Intuitively, it seems that if a sequence $\alpha_n$ of piecewise twice differentiable paths converges uniformly to a path $\alpha$ and each $\alpha''_n$ has constant sign where it is defined, $$\ell(\alpha_n)\to\ell(\alpha)$$ where $\ell(\gamma)$ denotes the length of the piecewise differentiable path $\gamma$.

A picewise differetiable path is a continuous, piecewise differentiable function $\gamma:[0,1]\to\Bbb R^n$. Its length is $$\ell(\gamma)=\int_0^1\|\gamma'(t)\|dt$$

I'm not really sure of that this is true, and if it is, I don't know the name of the theorem, if it has any. I have googled with no result so far.

If it is true, I don't need a proof, only a confirmation, and if it is possible, a link to some document with the theorem.

ajotatxe
  • 65,084

2 Answers2

2

False. You need both $\alpha_n \rightarrow \alpha$ and $\alpha'_n \rightarrow \alpha'$, because the length is defined through $\alpha'$.

Otherwise, the attached image shows you how you could prove that any segment is equal to $\pi$ times its length.

The problem on the figure is that, when you take a close look at the path when divided in a large number of half-circle, you see that the derivative (i.e. the direction) of the sequence is every where distinct of the straight line.

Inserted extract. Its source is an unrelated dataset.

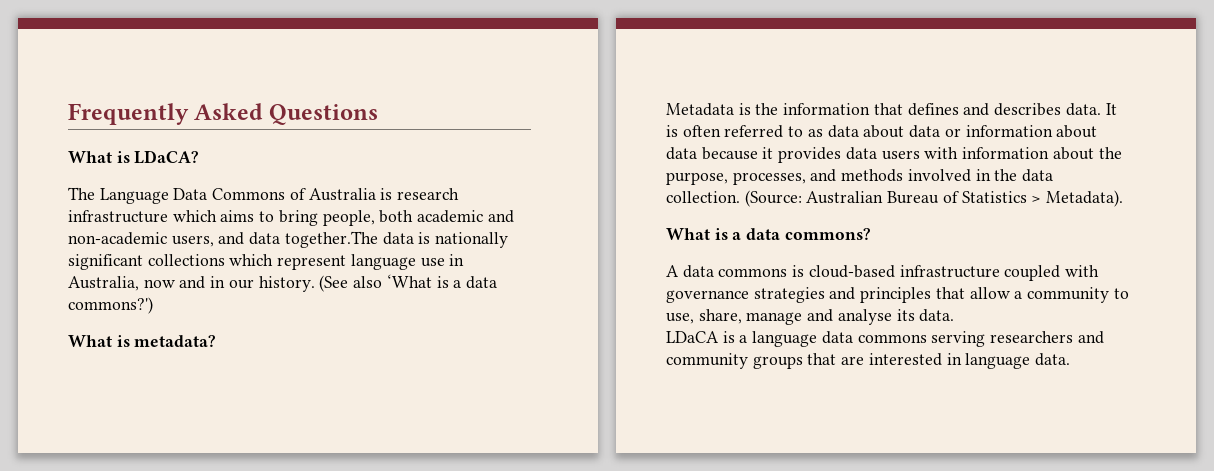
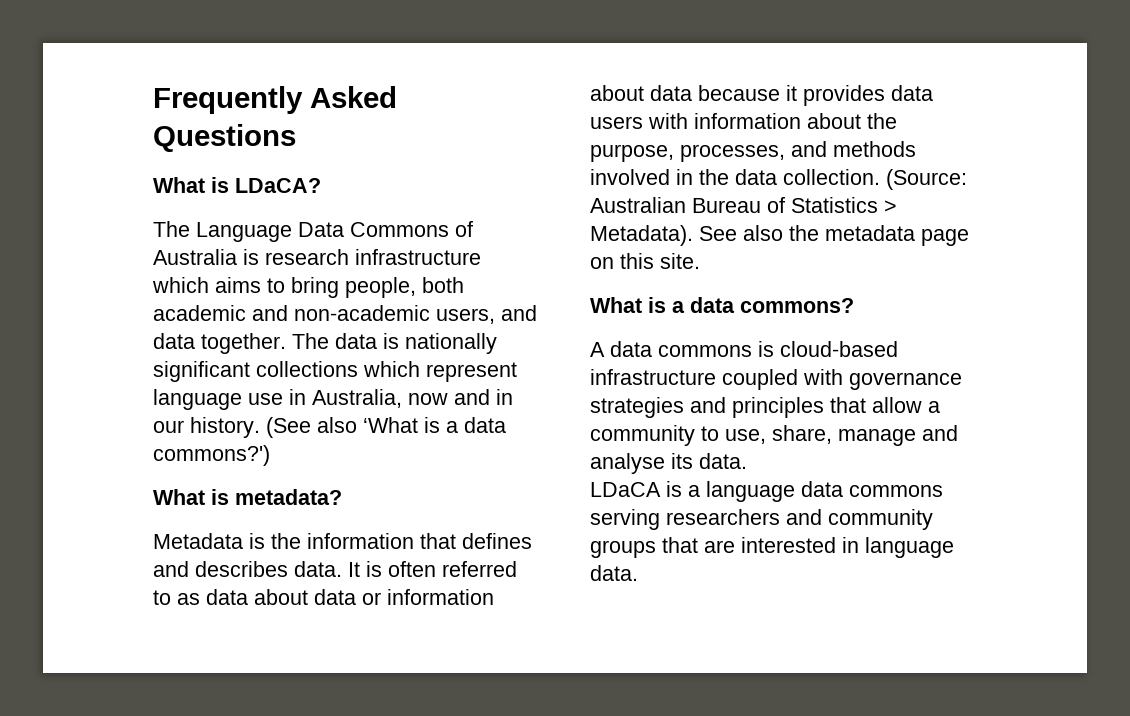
- The Language Data Commons of Australia is research infrastructure which aims to bring people, both academic and non-academic users, and data together.The data is nationally significant collections which represent language use in Australia, now and in our history.
+ The Language Data Commons of Australia is research infrastructure which aims to bring people, both academic and non-academic users, and data together. The data is nationally significant collections which represent language use in Australia, now and in our history.
+ See also the metadata page on this site.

So all what you can say about position ($\alpha_n \rightarrow \alpha$) passes to the limit, but what ever you can say which involve the derivative (length, angle, volume,...) do not.

enter image description here

AlainD
  • 716
1

It can not be true since in the following video : https://www.youtube.com/watch?v=D2xYjiL8yyE suppose this theorem true implies that $\pi=4$.

The problem is in "piece wise": each $\alpha_n$ is piece wise differentiable, but you do not control the number of parts of $\alpha_n$. So you have be more restrictive: for example $(\alpha_n)$ is $C^1$, converge uniformly and $(\alpha_n')$ is bounded may be sufficient.